What is a UX Designer, and What Does a UX Designer Do?

We can consider a user experience designer as a bridge between the goal and the development team. The goal can include designing a brand new product or adding a new feature, or changing an existing product or service. The role of a user experience designer does not include designing the visual aspect of the product, but creating user designs for a company that focuses on the journey that the customer takes and on how the product helps with this journey.

Before considering a career as a UX designer, you should be familiar with your role as a designer, the projects that will be offered, and your role in the company. The projects offered to a UX designer may vary depending on the size of the company and the demographic of the customers. The role of a user experience designer involves elements of analysis, assessment, market analysis, wireframing and prototyping.

The specialist roles that come under the title of a designer are as follows:

  • User Experience Strategist
  • UX Analyst
  • UX Writer
  • UX Architect / Information Architect
  • User Experience Researcher

What are UX Designer Roles?

There are some general functions that a company expects a UX designer to perform, as the following:

  • Conducting User Research

    User research involves taking feedback from real users about your product or similar products(if you do not have your product) and finding out what they expect from your platform. A designer usually adopts several methods in order to conduct user research, that includes persona creation, group discussion, questionnaires, and online surveys,

  • Designing

    During the design phase, a designer will focus on the functionality and usability of the project, rather than colors or pictures. As a UX designer, your goal is to make the design of the project user-friendly, enjoyable, and ensure that it meets the needs of the business and aligns with the CEO's vision.

  • Testing

    Testing the design by wireframing and prototyping is a great way to eliminate user problems or difficulties, and allows you to determine whether the changes made to it in the previous stages meet expectations. Testing includes A/B and usability testing, which can be repeated at any stage, and is aimed at fixing any errors and improving the design quality.

  • Implementation

    Implementation is a crucial phase in the role of a UX designer. In this phase, you will work closely with developers to achieve your project's goals. Your interaction with the developer plays a big role in transforming your design ideas into a real, working outcome. As a UX designer will have the final vision of what the developers are expected to produce, guiding a developer constantly throughout the process will make this last phase easier.

The skills required for a product design are like those of service design. Usually, a UX designer handles the entire process. But larger companies divide this role into smaller roles to distribute the workload.

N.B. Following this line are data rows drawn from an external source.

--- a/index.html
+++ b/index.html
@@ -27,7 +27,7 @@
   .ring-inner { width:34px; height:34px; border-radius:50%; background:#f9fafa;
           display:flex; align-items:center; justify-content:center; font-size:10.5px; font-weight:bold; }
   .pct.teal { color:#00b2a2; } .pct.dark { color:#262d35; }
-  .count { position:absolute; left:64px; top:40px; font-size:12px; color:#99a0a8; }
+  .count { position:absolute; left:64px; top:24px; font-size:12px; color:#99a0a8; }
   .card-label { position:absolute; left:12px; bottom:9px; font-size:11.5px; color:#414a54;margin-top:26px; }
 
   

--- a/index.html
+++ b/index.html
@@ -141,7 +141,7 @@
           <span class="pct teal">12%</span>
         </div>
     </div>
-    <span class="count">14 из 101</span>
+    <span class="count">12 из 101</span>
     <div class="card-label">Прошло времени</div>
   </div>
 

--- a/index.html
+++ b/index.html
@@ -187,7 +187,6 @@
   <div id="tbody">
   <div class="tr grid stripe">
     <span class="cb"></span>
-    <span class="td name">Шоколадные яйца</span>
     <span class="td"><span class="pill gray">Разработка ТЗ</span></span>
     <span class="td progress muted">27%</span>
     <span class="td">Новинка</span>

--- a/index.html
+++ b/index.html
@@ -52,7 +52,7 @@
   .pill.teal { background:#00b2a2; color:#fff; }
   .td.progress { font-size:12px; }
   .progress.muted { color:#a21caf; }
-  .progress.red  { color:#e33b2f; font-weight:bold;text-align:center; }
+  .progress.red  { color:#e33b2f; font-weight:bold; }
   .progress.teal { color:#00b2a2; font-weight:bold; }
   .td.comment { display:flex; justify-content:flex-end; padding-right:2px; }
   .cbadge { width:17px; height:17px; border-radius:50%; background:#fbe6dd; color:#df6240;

The Best UX Design Examples

  • Airbnb for its booking experience
  • Todoist for its recurring tasks feature
  • Revolut's app for its customizability
  • Booking.com for its simplified experience
  • Duolingo for its visual hierarchy
  • Amazon Kindle for its accessible UX design

Conclusion

To wrap up, the basic skills required and the role of a service designer, product designer, and UX designer are generally the same, and for that reason, people often mistake one role with the other. New ideas and principles of working can make you the best designer in the industry. The design industry is booming, and to qualify as a capable designer, you must have multiple skill sets and the curious mindset of a designer.

It is basic human nature to seek improvement in any aspect of life, whether it is the design of a product or the product itself. This quality in a human being to seek evolution will always ensure that the role of a designer in a market will never cease to exist. New specializations are always created in a company under the umbrella of a designer, thus a curious and creative mind will always be required.